> [About this exercise]
Leave out the pictures and retype exactly the lines from the one with "<td>2012-2013</td>" through the end of the records.

> [Input data]
--------------------------------------------------

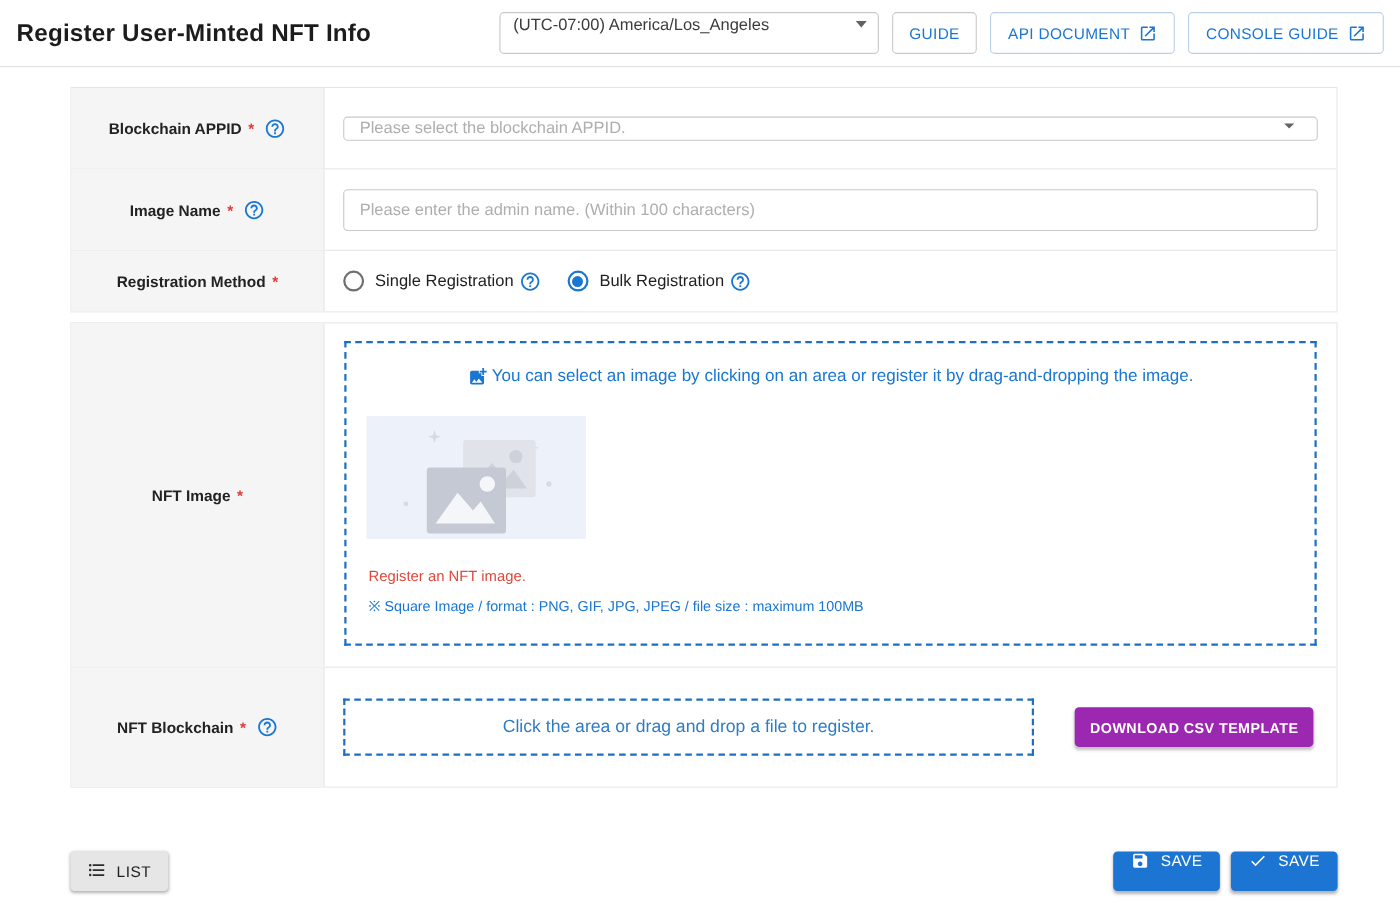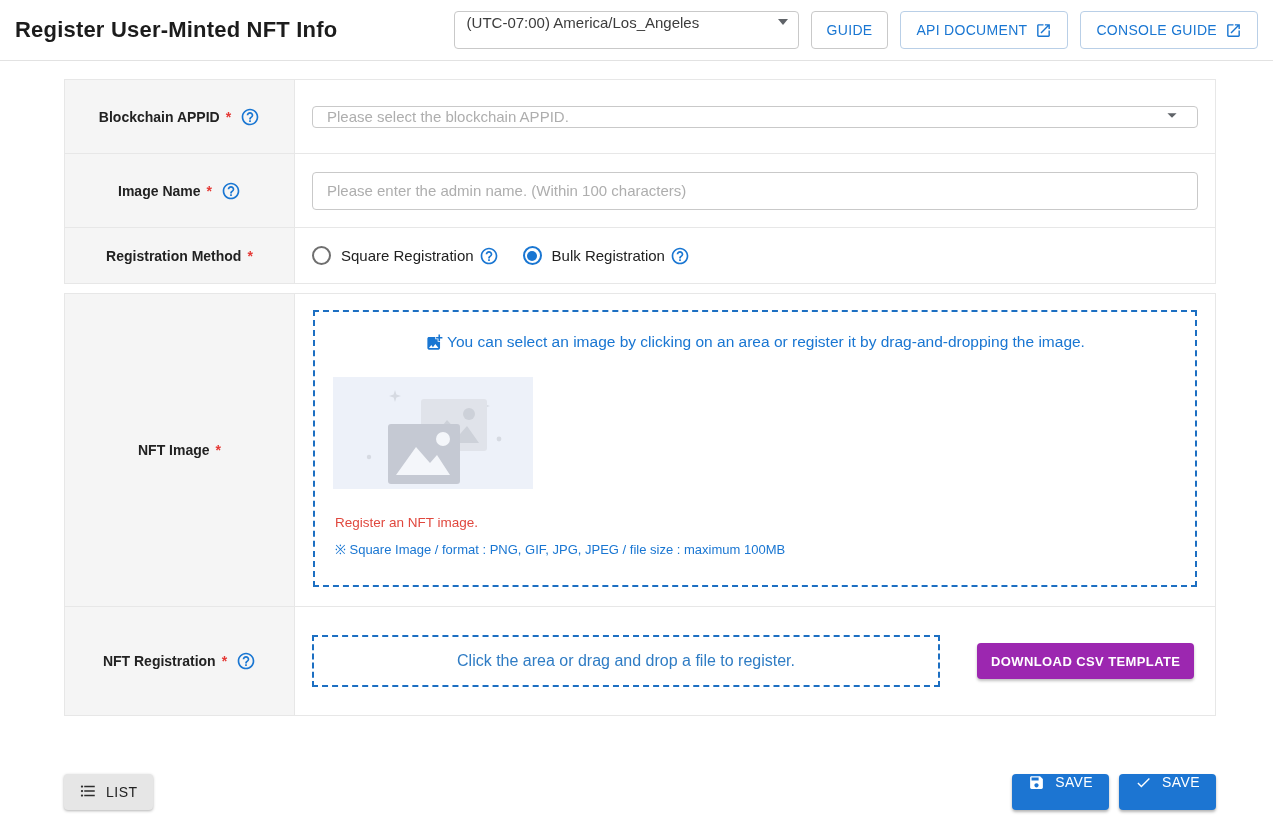--- a/index.html
+++ b/index.html
@@ -166,7 +166,7 @@
         <div class="radio-group">
           <span class="radio-item">
             <span class="radio-circle"></span>
-            <span class="radio-label">Square Registration</span>
+            <span class="radio-label">Single Registration</span>
             <span class="help-icon">
               <svg width="20" height="20" viewBox="0 0 24 24" fill="#1976d2">
                   <path d="M11 18h2v-2h-2v2zm1-16C6.48 2 2 6.48 2 12s4.48 10 10 10 10-4.48 10-10S17.52 2 12 2zm0 18c-4.41 0-8-3.59-8-8s3.59-8 8-8 8 3.59 8 8-3.59 8-8 8zm0-14c-2.21 0-4 1.79-4 4h2c0-1.1.9-2 2-2s2 .9 2 2c0 2-3 1.75-3 5h2c0-2.25 3-2.5 3-5 0-2.21-1.79-4-4-4z"></path>

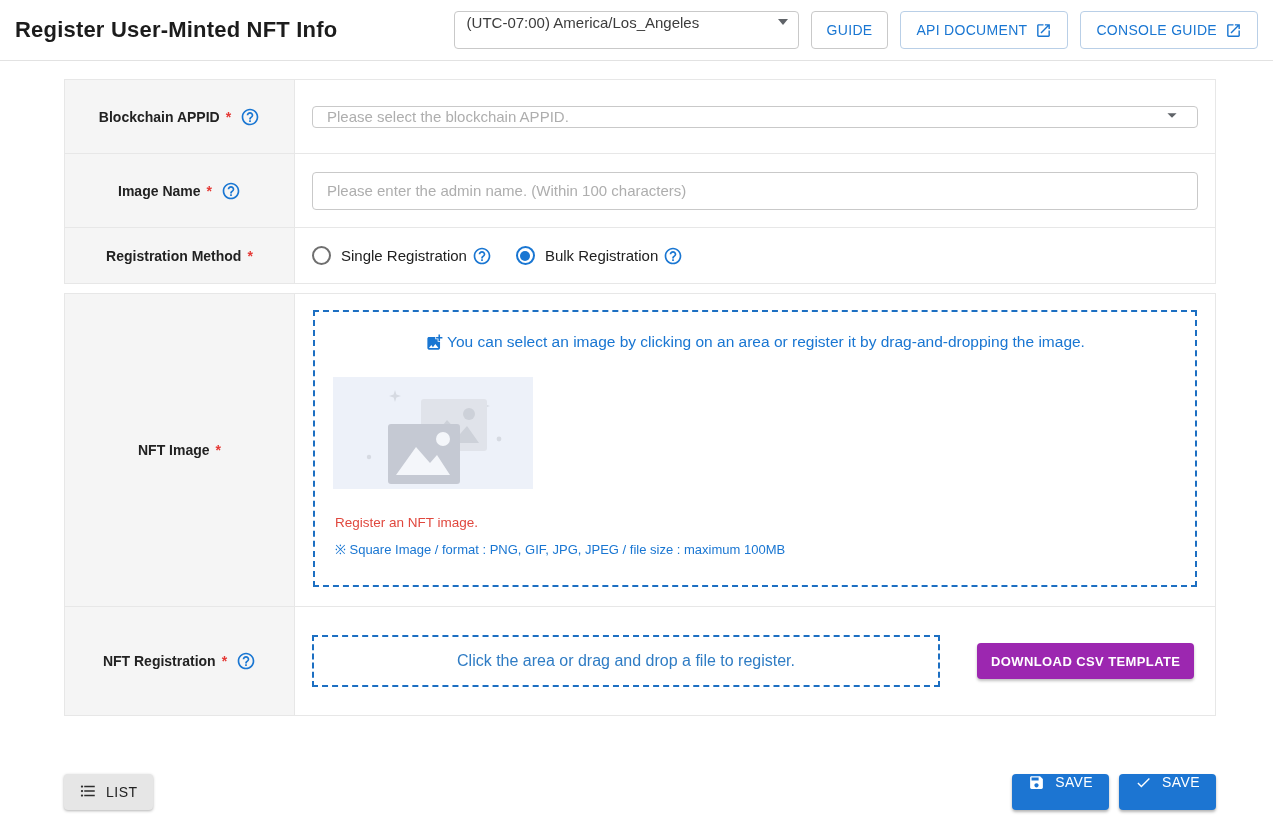--- a/index.html
+++ b/index.html
@@ -230,7 +230,7 @@
 
     <div class="frow h-108">
       <div class="cell-label">
-        <span>NFT Registration</span>
+        <span>NFT Blockchain</span>
         <span class="req">*</span>
         <span class="help-icon">
           <svg width="20" height="20" viewBox="0 0 24 24" fill="#1976d2">

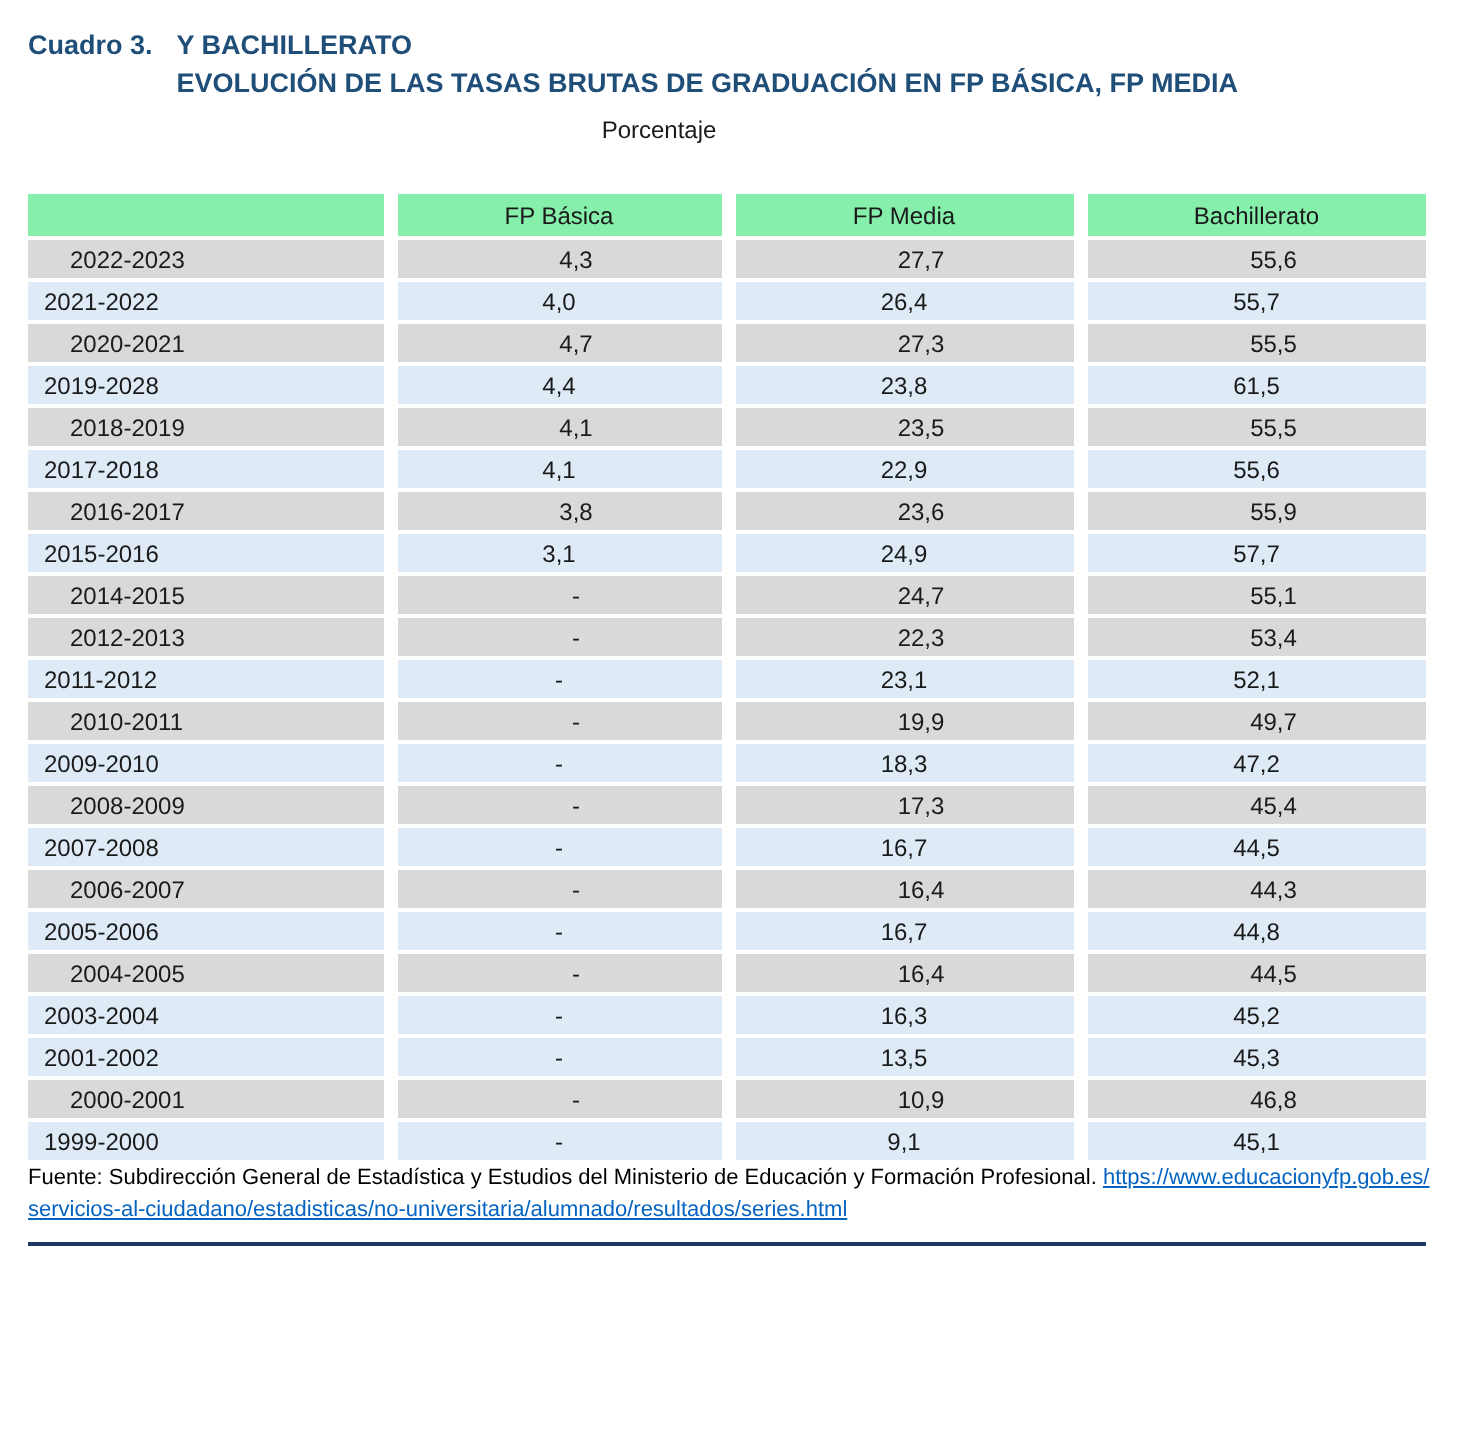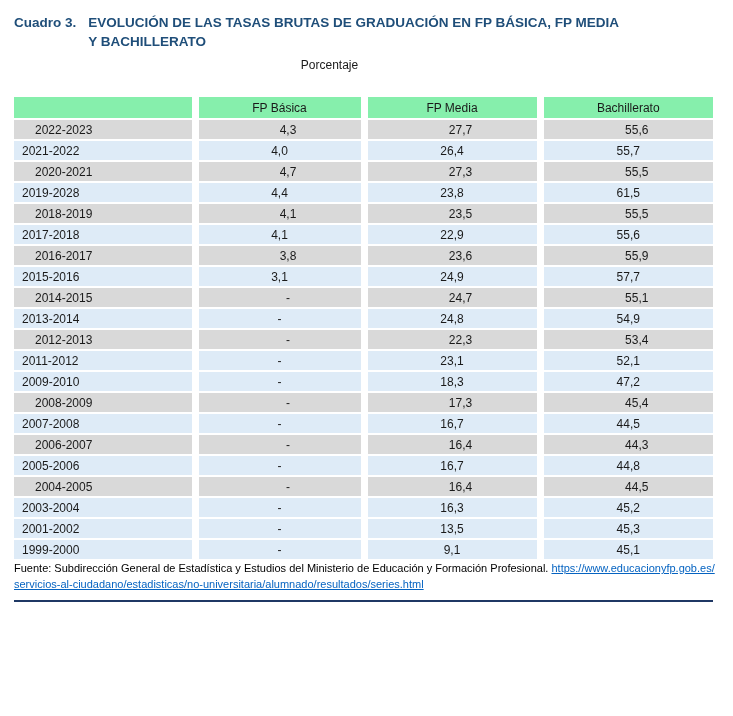--- a/index.html
+++ b/index.html
@@ -94,8 +94,8 @@
   <div class="title-block">
     <span class="title-label">Cuadro 3.</span>
     <span class="title-lines">
+      <span style="display:block">Y BACHILLERATO</span>
       <span style="display:block">EVOLUCIÓN DE LAS TASAS BRUTAS DE GRADUACIÓN EN FP BÁSICA, FP MEDIA</span>
-      <span style="display:block">Y BACHILLERATO</span>
     </span>
   </div>
 

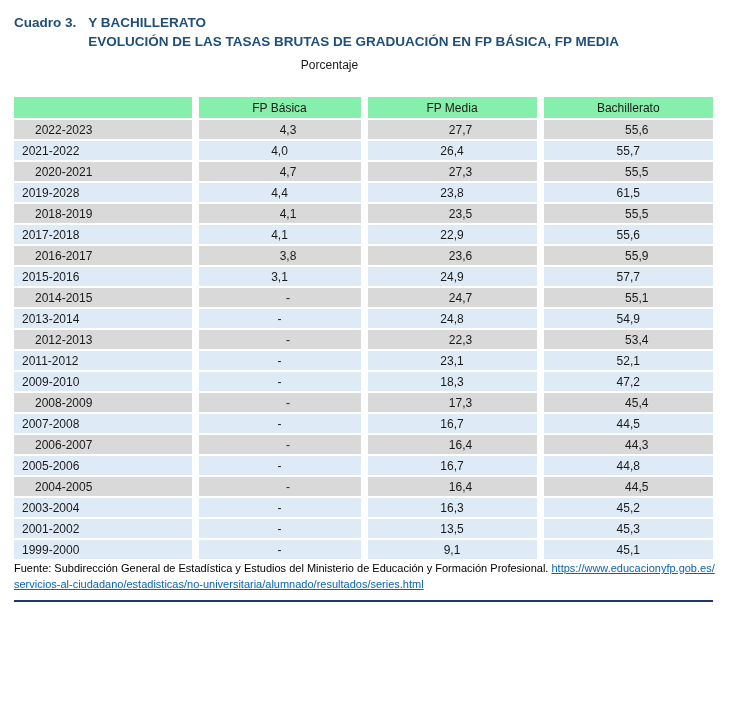--- a/index.html
+++ b/index.html
@@ -171,12 +171,6 @@
           <td>24,7</td>
           <td>55,1</td>
         </tr>
-        <tr class="row-blue">
-          <td>2013-2014</td>
-          <td>-</td>
-          <td>24,8</td>
-          <td>54,9</td>
-        </tr>
         <tr class="row-gray">
           <td>2012-2013</td>
           <td>-</td>

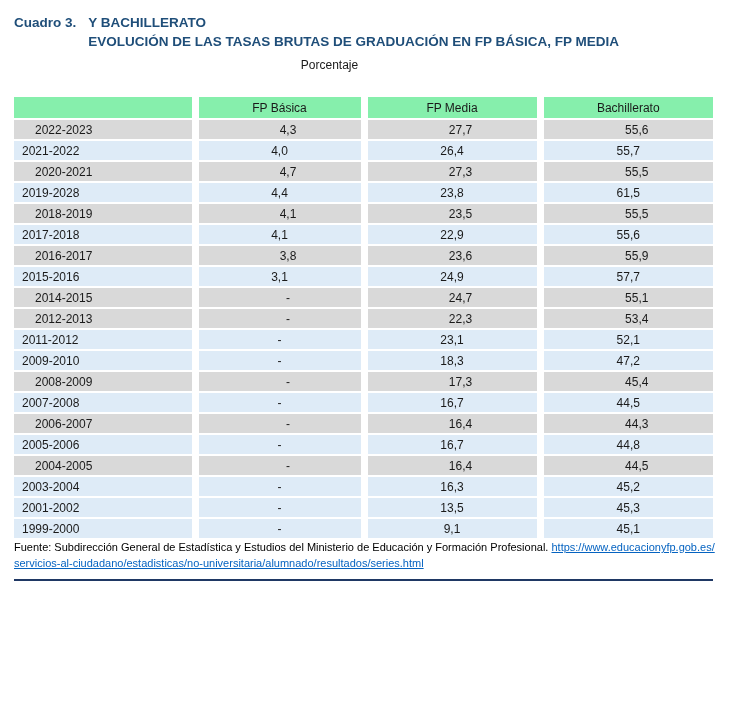--- a/index.html
+++ b/index.html
@@ -183,6 +183,12 @@
           <td>23,1</td>
           <td>52,1</td>
         </tr>
+        <tr class="row-gray">
+          <td>2010-2011</td>
+          <td>-</td>
+          <td>19,9</td>
+          <td>49,7</td>
+        </tr>
         <tr class="row-blue">
           <td>2009-2010</td>
           <td>-</td>

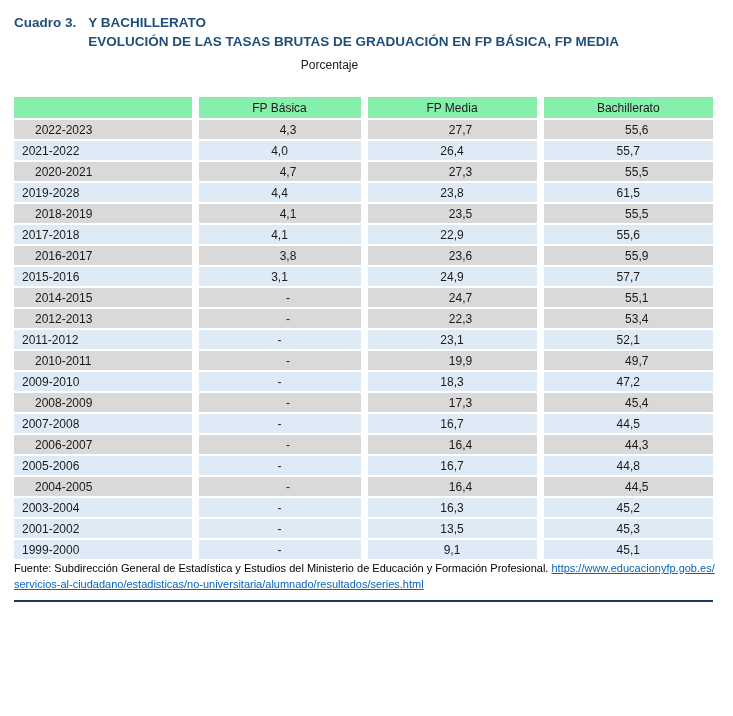--- a/index.html
+++ b/index.html
@@ -237,6 +237,12 @@
           <td>13,5</td>
           <td>45,3</td>
         </tr>
+        <tr class="row-gray">
+          <td>2000-2001</td>
+          <td>-</td>
+          <td>10,9</td>
+          <td>46,8</td>
+        </tr>
         <tr class="row-blue">
           <td>1999-2000</td>
           <td>-</td>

--------------------------------------------------

> [Solution for this problem]
           <td>2012-2013</td>
           <td>-</td>

--- a/index.html
+++ b/index.html
@@ -183,6 +183,12 @@
           <td>23,1</td>
           <td>52,1</td>
         </tr>
+        <tr class="row-gray">
+          <td>2010-2011</td>
+          <td>-</td>
+          <td>19,9</td>
+          <td>49,7</td>
+        </tr>
         <tr class="row-blue">
           <td>2009-2010</td>
           <td>-</td>

--- a/index.html
+++ b/index.html
@@ -237,6 +237,12 @@
           <td>13,5</td>
           <td>45,3</td>
         </tr>
+        <tr class="row-gray">
+          <td>2000-2001</td>
+          <td>-</td>
+          <td>10,9</td>
+          <td>46,8</td>
+        </tr>
         <tr class="row-blue">
           <td>1999-2000</td>
           <td>-</td>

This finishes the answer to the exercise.